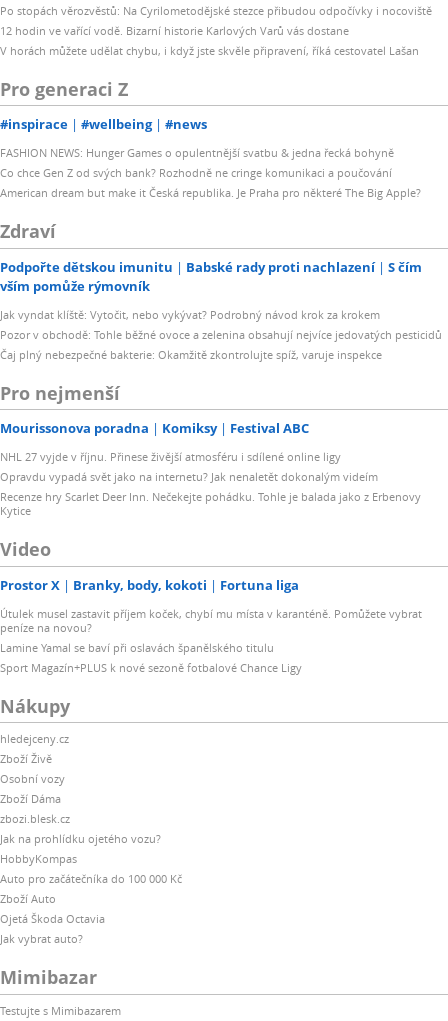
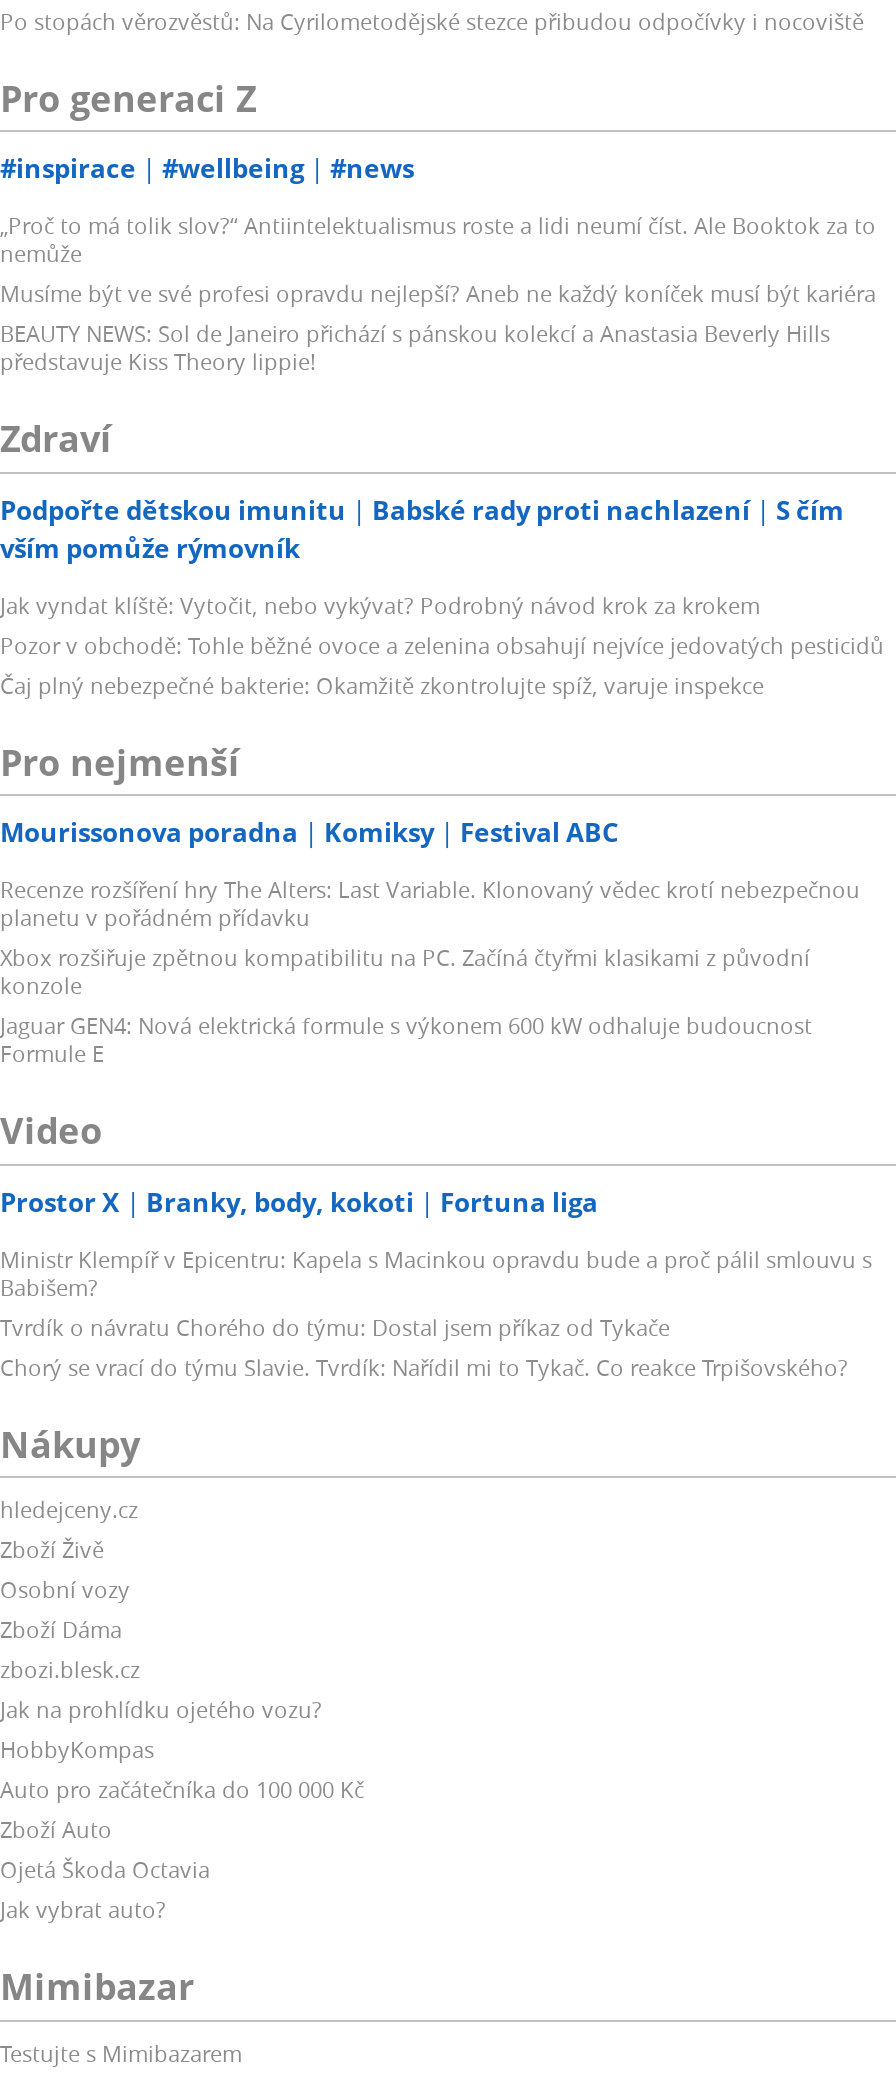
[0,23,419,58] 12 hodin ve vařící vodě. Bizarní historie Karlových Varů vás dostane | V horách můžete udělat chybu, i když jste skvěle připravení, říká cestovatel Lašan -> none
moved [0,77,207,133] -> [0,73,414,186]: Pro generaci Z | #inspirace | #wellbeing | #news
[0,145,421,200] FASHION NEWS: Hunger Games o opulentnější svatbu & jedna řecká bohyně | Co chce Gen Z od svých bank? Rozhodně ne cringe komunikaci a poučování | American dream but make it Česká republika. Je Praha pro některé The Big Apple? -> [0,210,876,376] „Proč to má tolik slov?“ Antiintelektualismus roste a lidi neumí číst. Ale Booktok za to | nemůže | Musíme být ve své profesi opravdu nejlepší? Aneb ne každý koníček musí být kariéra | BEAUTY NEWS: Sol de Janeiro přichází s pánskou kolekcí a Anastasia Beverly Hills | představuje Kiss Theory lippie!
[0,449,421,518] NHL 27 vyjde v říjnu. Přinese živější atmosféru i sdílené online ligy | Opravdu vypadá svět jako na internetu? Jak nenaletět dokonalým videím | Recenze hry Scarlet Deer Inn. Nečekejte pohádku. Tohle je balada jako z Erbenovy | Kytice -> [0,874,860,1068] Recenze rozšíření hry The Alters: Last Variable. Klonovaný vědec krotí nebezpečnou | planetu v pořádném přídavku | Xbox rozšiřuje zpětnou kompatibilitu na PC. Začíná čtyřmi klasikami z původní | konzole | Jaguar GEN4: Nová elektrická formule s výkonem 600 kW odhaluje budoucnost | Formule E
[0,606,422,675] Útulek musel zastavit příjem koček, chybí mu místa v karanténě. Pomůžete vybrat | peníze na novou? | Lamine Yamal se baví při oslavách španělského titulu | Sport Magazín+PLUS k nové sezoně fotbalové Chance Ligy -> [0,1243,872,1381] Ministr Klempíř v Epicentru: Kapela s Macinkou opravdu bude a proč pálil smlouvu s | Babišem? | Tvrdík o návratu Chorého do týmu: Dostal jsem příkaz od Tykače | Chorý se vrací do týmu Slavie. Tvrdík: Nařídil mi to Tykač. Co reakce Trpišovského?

Required action → In your output, repeat the listing above exactly and include none of the pictures.

Answer box →
[0,23,419,58] 12 hodin ve vařící vodě. Bizarní historie Karlových Varů vás dostane | V horách můžete udělat chybu, i když jste skvěle připravení, říká cestovatel Lašan -> none
moved [0,77,207,133] -> [0,73,414,186]: Pro generaci Z | #inspirace | #wellbeing | #news
[0,145,421,200] FASHION NEWS: Hunger Games o opulentnější svatbu & jedna řecká bohyně | Co chce Gen Z od svých bank? Rozhodně ne cringe komunikaci a poučování | American dream but make it Česká republika. Je Praha pro některé The Big Apple? -> [0,210,876,376] „Proč to má tolik slov?“ Antiintelektualismus roste a lidi neumí číst. Ale Booktok za to | nemůže | Musíme být ve své profesi opravdu nejlepší? Aneb ne každý koníček musí být kariéra | BEAUTY NEWS: Sol de Janeiro přichází s pánskou kolekcí a Anastasia Beverly Hills | představuje Kiss Theory lippie!
[0,449,421,518] NHL 27 vyjde v říjnu. Přinese živější atmosféru i sdílené online ligy | Opravdu vypadá svět jako na internetu? Jak nenaletět dokonalým videím | Recenze hry Scarlet Deer Inn. Nečekejte pohádku. Tohle je balada jako z Erbenovy | Kytice -> [0,874,860,1068] Recenze rozšíření hry The Alters: Last Variable. Klonovaný vědec krotí nebezpečnou | planetu v pořádném přídavku | Xbox rozšiřuje zpětnou kompatibilitu na PC. Začíná čtyřmi klasikami z původní | konzole | Jaguar GEN4: Nová elektrická formule s výkonem 600 kW odhaluje budoucnost | Formule E
[0,606,422,675] Útulek musel zastavit příjem koček, chybí mu místa v karanténě. Pomůžete vybrat | peníze na novou? | Lamine Yamal se baví při oslavách španělského titulu | Sport Magazín+PLUS k nové sezoně fotbalové Chance Ligy -> [0,1243,872,1381] Ministr Klempíř v Epicentru: Kapela s Macinkou opravdu bude a proč pálil smlouvu s | Babišem? | Tvrdík o návratu Chorého do týmu: Dostal jsem příkaz od Tykače | Chorý se vrací do týmu Slavie. Tvrdík: Nařídil mi to Tykač. Co reakce Trpišovského?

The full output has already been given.